_TASK INSTRUCTIONS_
Scan the entries for the word "label" and return every line that has it.
#### DATA TO EXAMINE ####
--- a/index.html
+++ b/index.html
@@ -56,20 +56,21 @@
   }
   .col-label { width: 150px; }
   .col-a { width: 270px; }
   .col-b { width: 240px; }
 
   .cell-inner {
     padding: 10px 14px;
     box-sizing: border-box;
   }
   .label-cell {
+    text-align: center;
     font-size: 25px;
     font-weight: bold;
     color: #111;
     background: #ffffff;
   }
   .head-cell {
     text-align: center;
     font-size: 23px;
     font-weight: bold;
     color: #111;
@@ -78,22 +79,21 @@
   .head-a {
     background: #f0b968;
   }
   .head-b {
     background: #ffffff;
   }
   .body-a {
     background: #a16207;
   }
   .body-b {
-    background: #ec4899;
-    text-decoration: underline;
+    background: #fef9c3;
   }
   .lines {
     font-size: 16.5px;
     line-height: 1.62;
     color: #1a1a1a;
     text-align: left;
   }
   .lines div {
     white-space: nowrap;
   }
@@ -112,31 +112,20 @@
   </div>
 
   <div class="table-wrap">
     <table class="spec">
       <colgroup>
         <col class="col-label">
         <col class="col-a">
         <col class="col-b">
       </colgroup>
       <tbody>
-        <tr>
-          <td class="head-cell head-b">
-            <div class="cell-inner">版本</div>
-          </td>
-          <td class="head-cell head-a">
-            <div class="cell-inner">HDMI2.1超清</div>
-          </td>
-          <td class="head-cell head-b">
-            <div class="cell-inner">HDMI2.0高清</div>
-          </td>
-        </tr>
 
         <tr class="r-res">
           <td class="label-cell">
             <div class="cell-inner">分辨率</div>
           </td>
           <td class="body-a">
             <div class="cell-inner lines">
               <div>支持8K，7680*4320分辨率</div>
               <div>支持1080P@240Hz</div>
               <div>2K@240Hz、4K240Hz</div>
####
_EXERCISE ANSWER_
   .col-label { width: 150px; }
   .label-cell {
         <col class="col-label">
           <td class="label-cell">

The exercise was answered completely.